オリンパスカメラの不思議、前回のつづき

オリンパス・E-P5 + M.ZUIKO DIGITAL 75mmF1.8

 しばらくマがあいたが、前回のこのブログでの「オリンパスの不思議」の続き。

 さて、オリンパスの不思議はE-P5にもたくさんあって困惑することも多いのだが、それは連写モードにもある。
 E-P5の連写速度は「連写H」と「連写L」が選べる。連写Hにすれば最高約9コマ/秒で、連写Lを選ぶと最高約5コマ/秒となる。これは素晴らしい高速連写の性能だと感心。ただし9コマ/秒や5コマ/秒の"最高連写速度"で撮るには手ブレ補正をOFFにしなければならない。
 手ブレ補正ONのままだと9コマが約8コマぐらいに、5コマが約4.5コマぐらいにスピードダウンするらしい(正確な数値は不明)。最高スピードで連写するため手ブレ補正処理などの"足かせ"をなくしてできるだけ身軽なほうがいいからだろう。別にこれは不思議でもなんでもない。

 ぼくは9コマ/秒が8コマ/秒にスピードダウンしたところでゼンゼン困ることもない。それよりも手ブレ補正が効かなくなるほうがずっとイヤだ。だからE-P5の設定では手ブレ補正はON、つまり「IS-AUTO」にして使い続けている。自分でこの設定を変更してOFFすることはほとんどない。

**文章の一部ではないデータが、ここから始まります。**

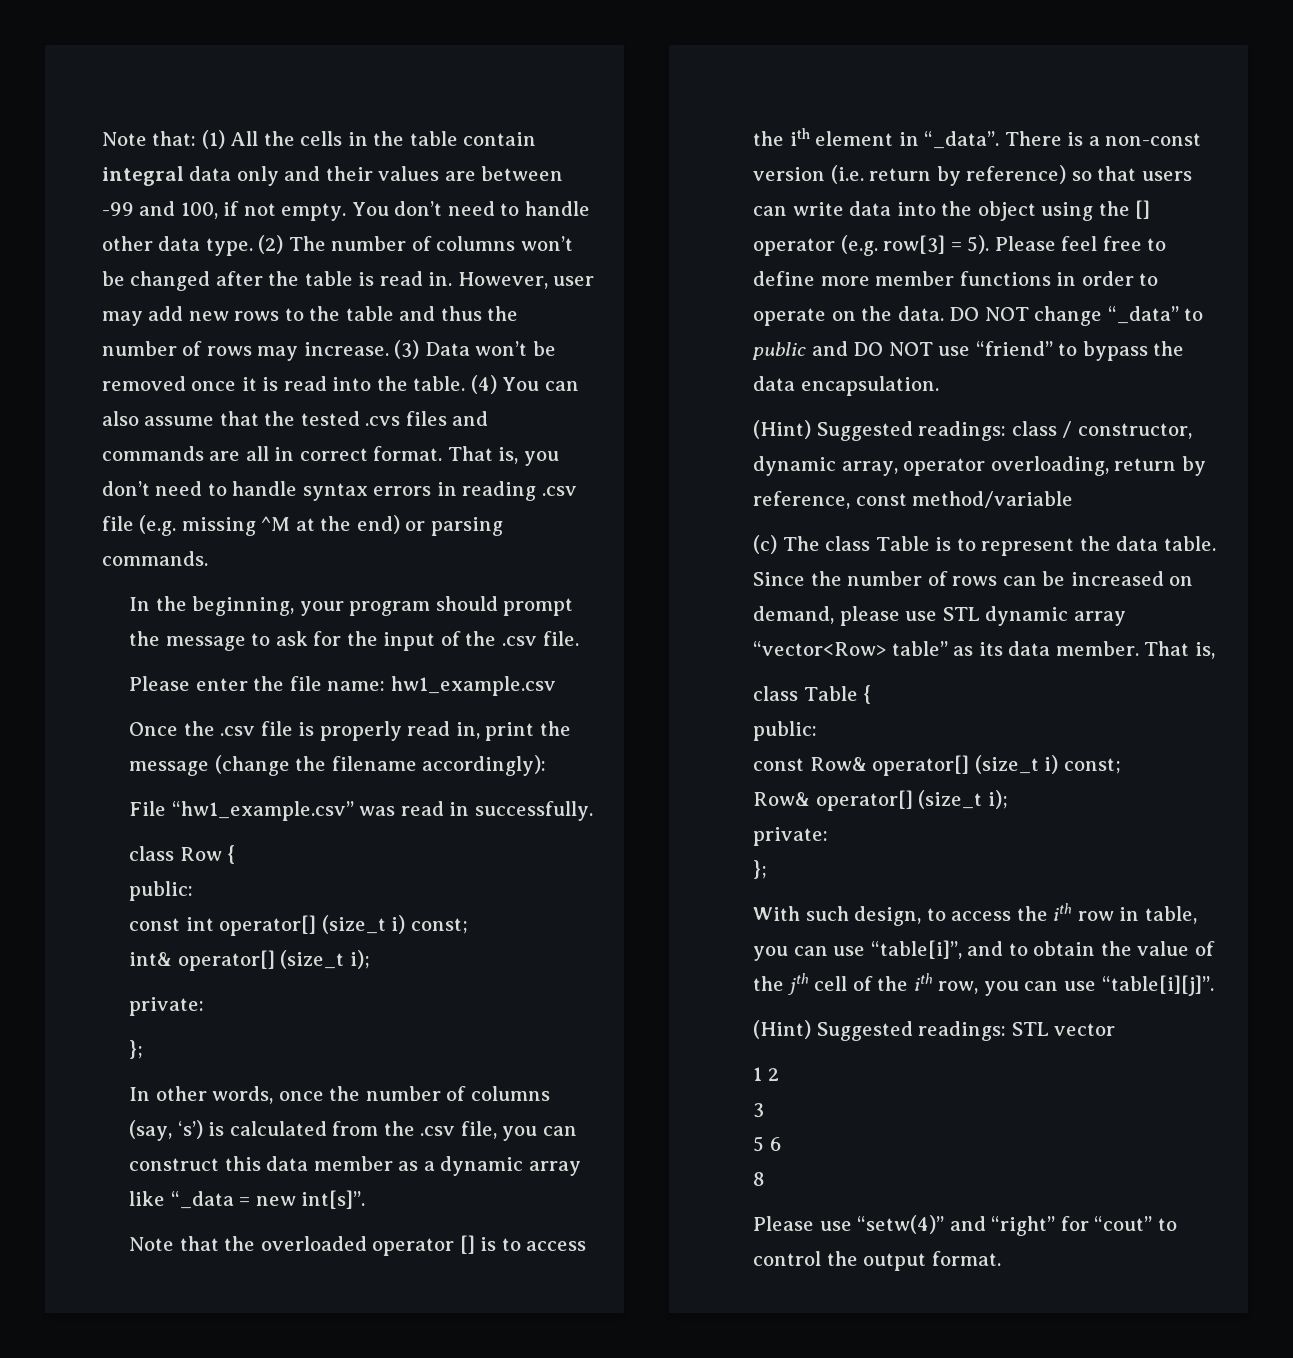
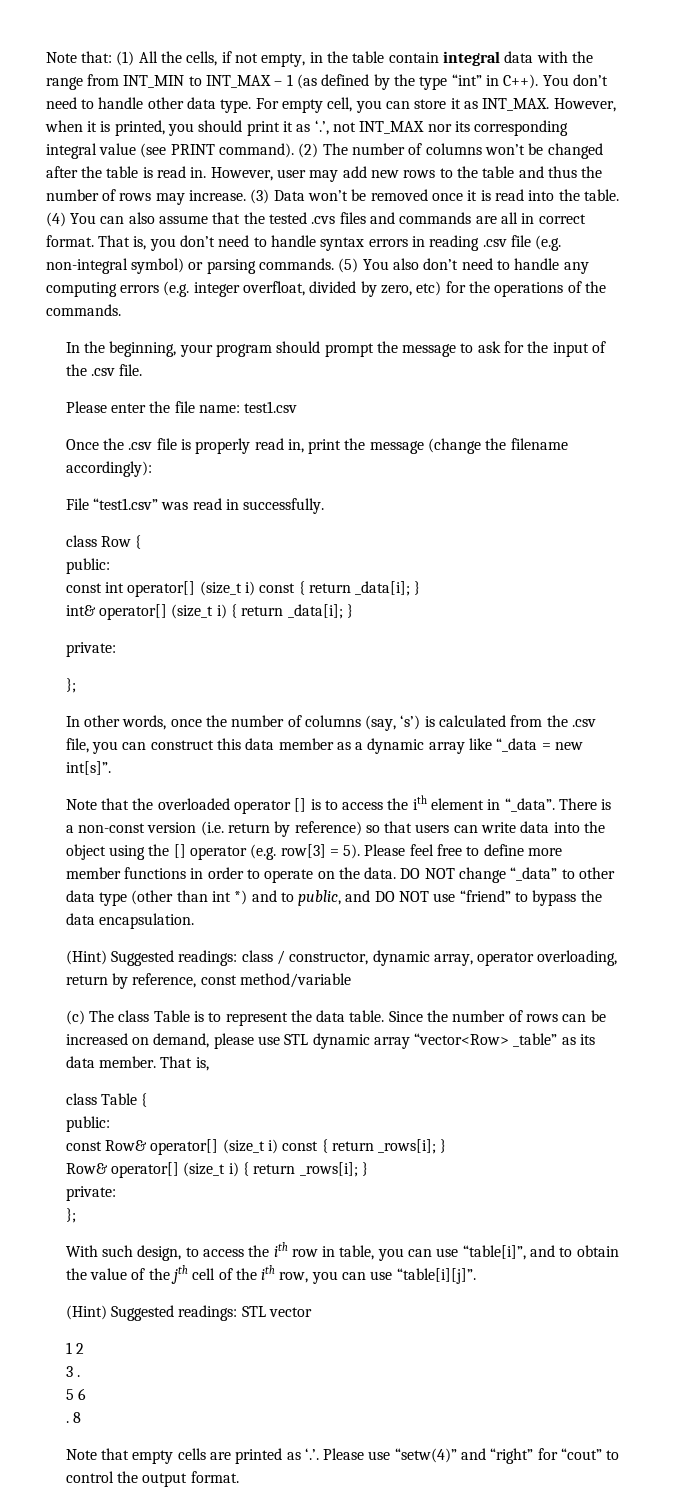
- Note that: (1) All the cells in the table contain integral data only and their values are between -99 and 100, if not empty.
+ Note that: (1) All the cells, if not empty, in the table contain integral data with the range from INT_MIN to INT_MAX – 1 (as defined by the type “int” in C++).
+ For empty cell, you can store it as INT_MAX. However, when it is printed, you should print it as ‘.’, not INT_MAX nor its corresponding integral value (see PRINT command).
- That is, you don’t need to handle syntax errors in reading .csv file (e.g. missing ^M at the end) or parsing commands.
+ That is, you don’t need to handle syntax errors in reading .csv file (e.g. non-integral symbol) or parsing commands. (5) You also don’t need to handle any computing errors (e.g. integer overfloat, divided by zero, etc) for the operations of the commands.
- Please enter the file name: hw1_example.csv
+ Please enter the file name: test1.csv
- File “hw1_example.csv” was read in successfully.
+ File “test1.csv” was read in successfully.
- const int operator[] (size_t i) const;
- int& operator[] (size_t i);
+ const int operator[] (size_t i) const { return _data[i]; }
+ int& operator[] (size_t i) { return _data[i]; }
- DO NOT change “_data” to public and DO NOT use “friend” to bypass the data encapsulation.
+ DO NOT change “_data” to other data type (other than int *) and to public, and DO NOT use “friend” to bypass the data encapsulation.
- Since the number of rows can be increased on demand, please use STL dynamic array “vector<Row> table” as its data member.
+ Since the number of rows can be increased on demand, please use STL dynamic array “vector<Row> _table” as its data member.
- const Row& operator[] (size_t i) const;
- Row& operator[] (size_t i);
+ const Row& operator[] (size_t i) const { return _rows[i]; }
+ Row& operator[] (size_t i) { return _rows[i]; }
- 3
+ 3 .
  5 6
- 8
+ . 8
- Please use “setw(4)” and “right” for “cout” to control the output format.
+ Note that empty cells are printed as ‘.’. Please use “setw(4)” and “right” for “cout” to control the output format.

 ところがE-P5では(OM-D E-M5もじつはそうなのだけど)、手ブレ補正ONの設定が"勝手に"変更されてOFFになってしまうことがある。「連写H」を選んだとたんに、なんのメッセージも警告もなく手ブレ補正がOFFになってしまう。
 この身勝手な変更がイヤなら、あらかじめカスタムモードで設定しておけというわけだ。つまり、高速の連写Hを選んでも、手ブレ補正はONのままになるようにメニューで設定の切り替えをしておかなければならない。これがわかりにくいのだ。

 カスタム設定のメニューの中に、『連写+手ブレ補正OFF連動』という項目がある。ディフォルト(初期設定)では「ON」になっている ―― 冗談でもナンでもなく"OFFがON"になっている。選択肢はONかOFFの2つ。OFF連動をONにすると、高速Hを選べば9コマ/秒が優先されて手ブレ補正はOFFになる。OFF連動がOFFだと、高速Hでも手ブレ補正が優先されてOFFにならずONのままになる。
 …わかりますか?

 その理屈とコトバの意味するところを落ち着いて冷静になって考えればわからないこともないが、しかし、始めてこのメニュー項目の『連写+手ブレ補正OFF連動、ON/OFF』を見た時は、いったいナンのことだろうか、とアタマが痛くなった。理解するまで相当の時間がかかった。
 じつはオリンパスのカメラにはこのような不思議で難解な機能や用語や設定があって ―― E-P5やOM-D E-M5に限らずだが ―― いつもほんと困るのだ。